2015-11-30 19:08:15 | 将棋
 28日に大阪で指された第5期女流王座戦五番勝負第三局。
 この将棋はまず先手の伊藤沙恵女流二段が寄せ損なったため相手玉を上部に逃がし,加藤桃子女流王座の必勝に近い局面になったと思うのですが同じように寄せ損なって先手玉も上部に逃走することに。その後も点数勝負でなくお互いが相手玉の寄せも視野に入れた指し方をしたために異例なほどの泥仕合になり,結果的に持将棋が成立しました。これは一局として完結し,1勝1敗1持将棋で第四局が来月11日に指されるとのことです。
 戦型は相矢倉☗3七銀☖6四角でした。最近の相居飛車で角換りが増加しているのはこの形で先手によい結果が出ないことが多くなっているため。その形をわざわざ選んだのですから,事前の研究があったものと思います。雀刺しに進みました。
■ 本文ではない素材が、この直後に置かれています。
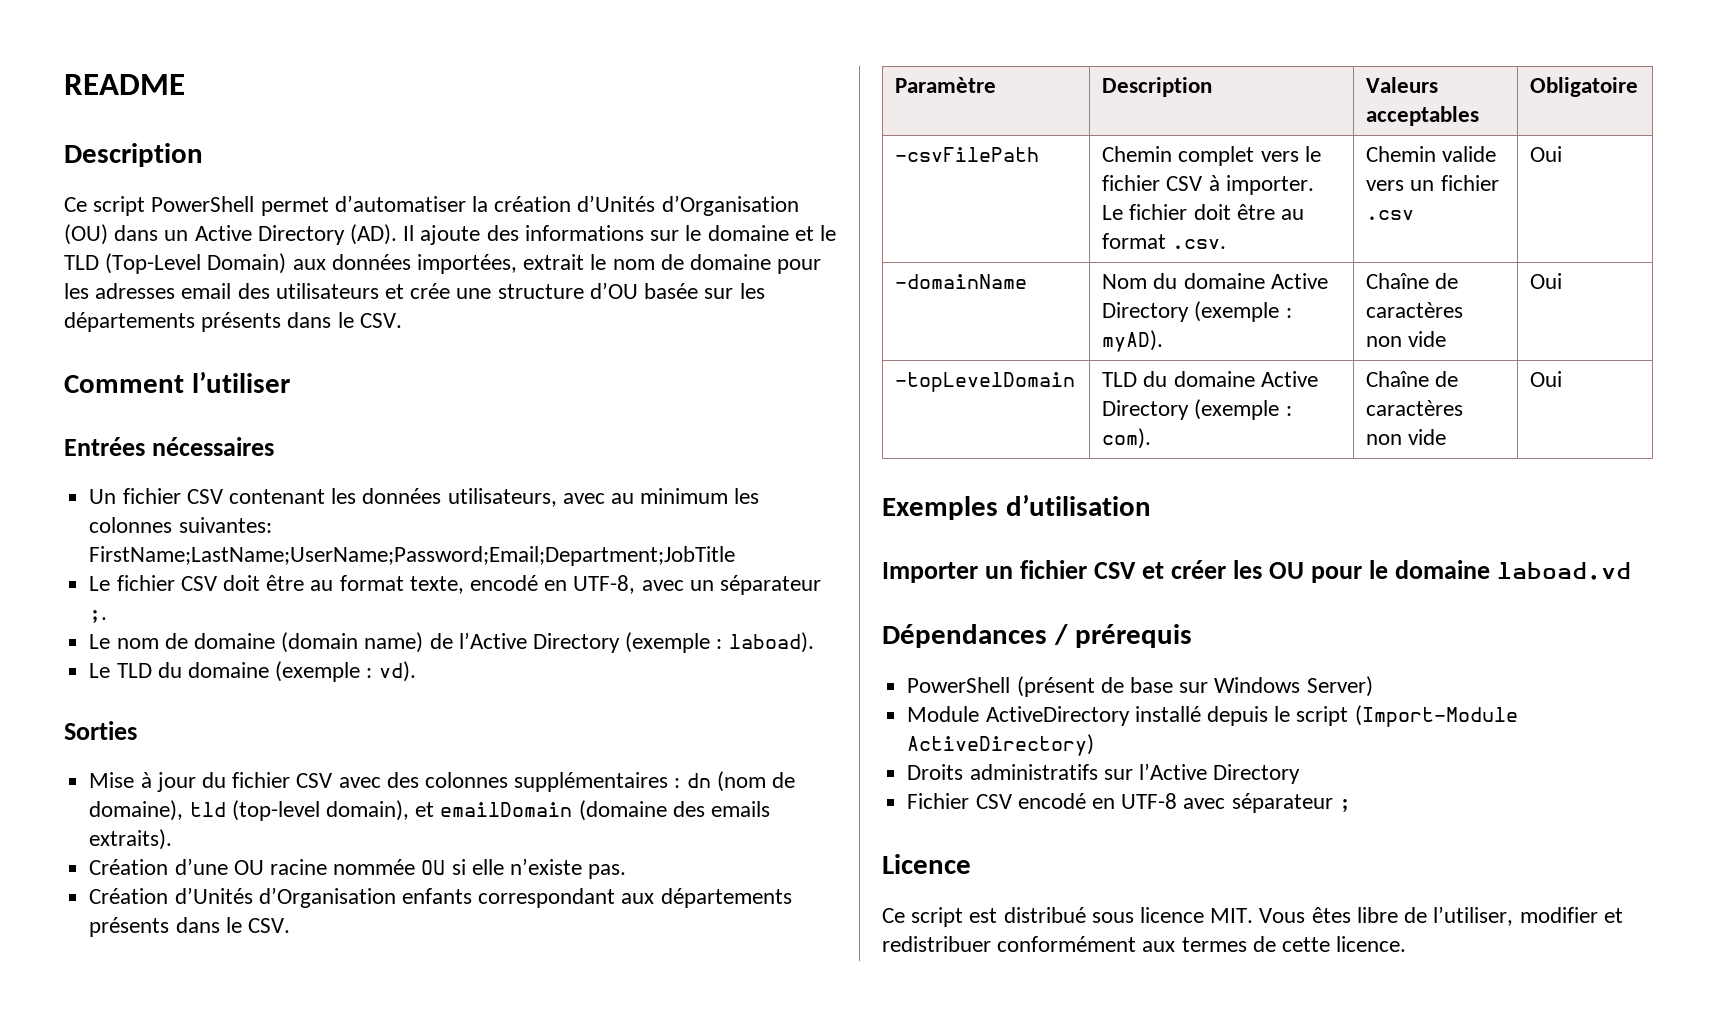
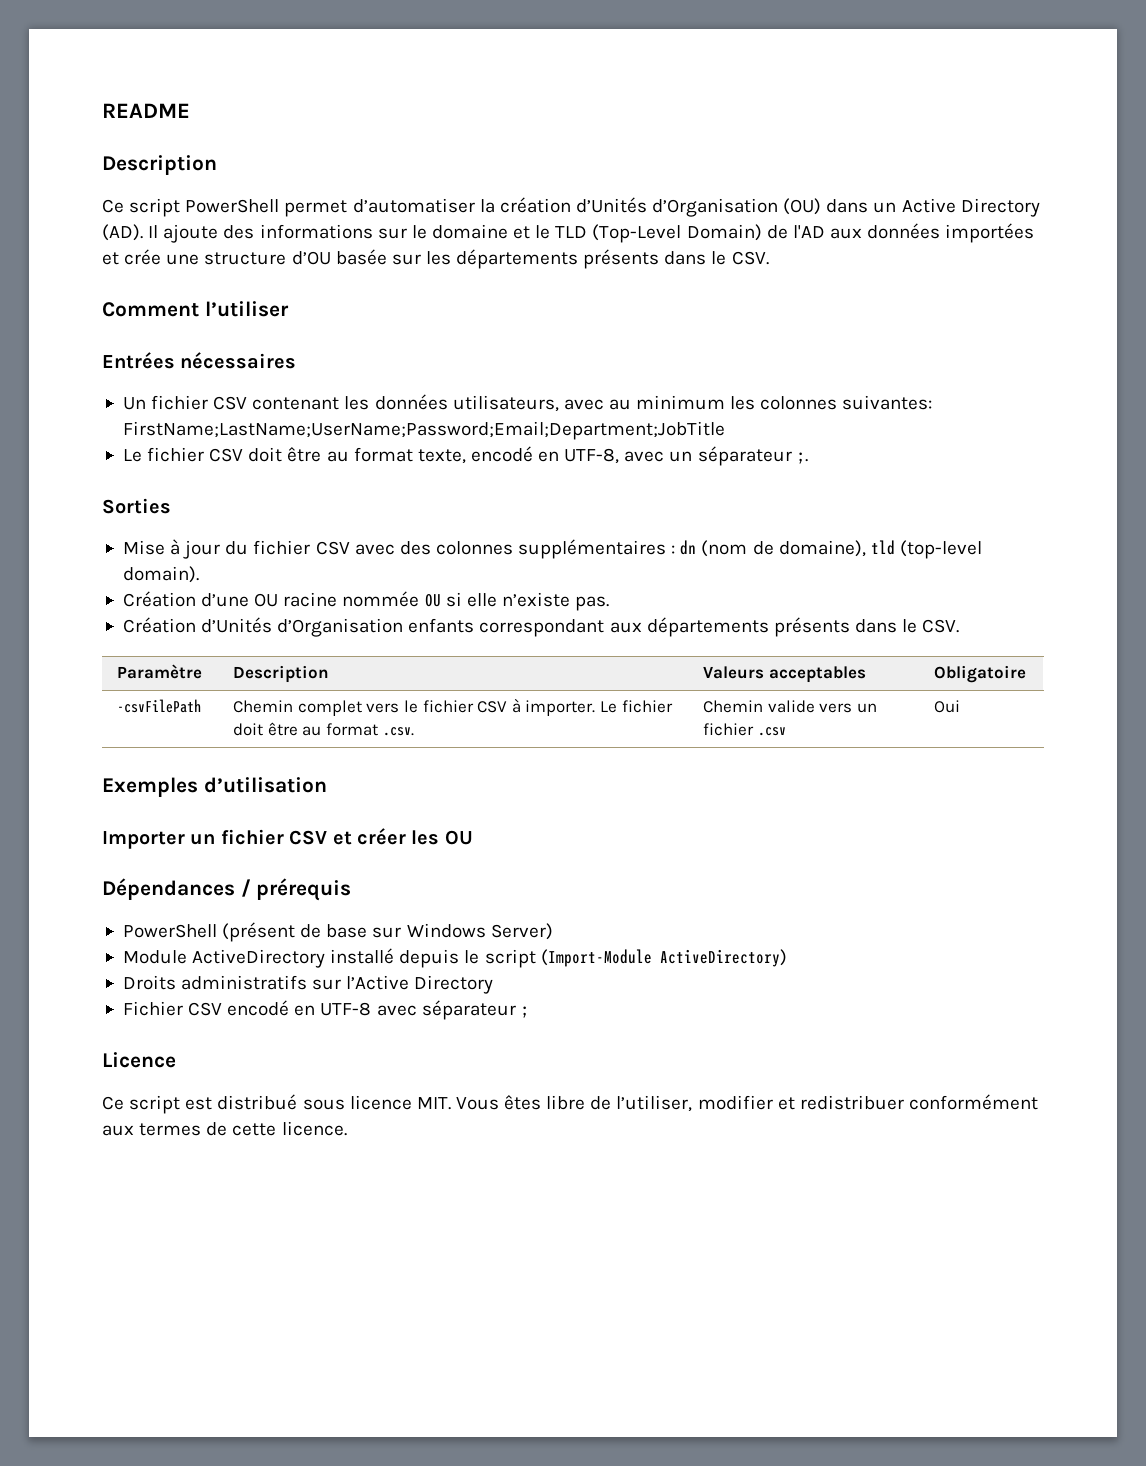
- Ce script PowerShell permet d’automatiser la création d’Unités d’Organisation (OU) dans un Active Directory (AD). Il ajoute des informations sur le domaine et le TLD (Top-Level Domain) aux données importées, extrait le nom de domaine pour les adresses email des utilisateurs et crée une structure d’OU basée sur les départements présents dans le CSV.
+ Ce script PowerShell permet d’automatiser la création d’Unités d’Organisation (OU) dans un Active Directory (AD). Il ajoute des informations sur le domaine et le TLD (Top-Level Domain) de l'AD aux données importées et crée une structure d’OU basée sur les départements présents dans le CSV.
- Le nom de domaine (domain name) de l’Active Directory (exemple : laboad).
- Le TLD du domaine (exemple : vd).
- Mise à jour du fichier CSV avec des colonnes supplémentaires : dn (nom de domaine), tld (top-level domain), et emailDomain (domaine des emails extraits).
+ Mise à jour du fichier CSV avec des colonnes supplémentaires : dn (nom de domaine), tld (top-level domain).
- -domainName | Nom du domaine Active Directory (exemple : myAD). | Chaîne de caractères non vide | Oui
- -topLevelDomain | TLD du domaine Active Directory (exemple : com). | Chaîne de caractères non vide | Oui
- Importer un fichier CSV et créer les OU pour le domaine laboad.vd
+ Importer un fichier CSV et créer les OU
                                 
 ここから先手が☗2五桂と跳ねて戦いが始まりました。後手は☖同銀と取って☗同銀に☖3七角成。先手は☗1四歩と突き☖同歩☗同銀。後手はそこで☖2七馬と取り☗1二歩のときに☖1八馬と飛車を取りました。先手は☗1一歩成の一手。
                                 
 このときに香車が1七にいると取られてしまいますが,1六なのでそれはなく,先手の工夫が生きていることになります。ここで☖3五歩と角筋を止めに出ましたが,普通に☗同歩と応接されて,明らかに先手の一手勝ちの手順に進みました。後手に別の手順が必要とされることが判明した一局だったといえるでしょう。

 前にもいいましたが,レーウェンフックAntoni von Leeuwenhookにも水準以上の技術があったのは間違いないので,フェルメールがカメラ・オブスキュラについて抱えていた問題を解決できたとしておかしくありません。もしもフェルメールの依頼が「少女」を描いた後にあったとしたら,それを解決したのはレーウェンフックにほかならず,フェルメールとスピノザが相識であったこと,ならびに「天文学者」のモデルがスピノザであるとするマルタンの推理は誤りだと僕は思います。
 「天文学者」のモデルに関しては諸説あるのですが,そのうちのひとつとして,それがレーウェンフックであるというものが『フェルメールとスピノザ』では紹介されています。ですがマルタンはこの説は否定しています。「天文学者」に描かれている人物とレーウェンフックは似ても似つかないからだそうです。マルタンは満足いくレンズを製作してくれたお礼として,その人物をモデルに「天文学者」が描かれたのだと考えていますから,モデルがレーウェンフックであることを否定することは,レンズの製作者がレーウェンフックであることを否定することに直結します。そしてこのモデルはレーウェンフックよりスピノザに酷似しているというのがマルタンの見解opinioなのです。
 「少女」を描いた時点でフェルメールがカメラ・オブスキュラを使用していたのはおそらく史実で,しかしこのレンズの性能がそれほどよくなかったというのは僕にも納得できる見解です。そして「天文学者」を描く時点で満足いくレンズを入手し,その製作者がモデルになり,そしてそれがスピノザであるとするなら,僕は「少女」を描いた直後にフェルメールはスピノザに協力を依頼したのでなければならないと考えます。同時に,フェルメールはレンズに関してはまずレーウェンフックに相談したし,レーウェンフックはそれに協力を惜しまなかったと考えます。このためにはマルタンの物語には無理があるので,作り直す必要があるでしょう。
 「少女」を描いた1667年の時点で,フェルメールはすでにレンズを使用していたのです。このレンズがレーウェンフックの協力によるものであるとしたらどうでしょうか。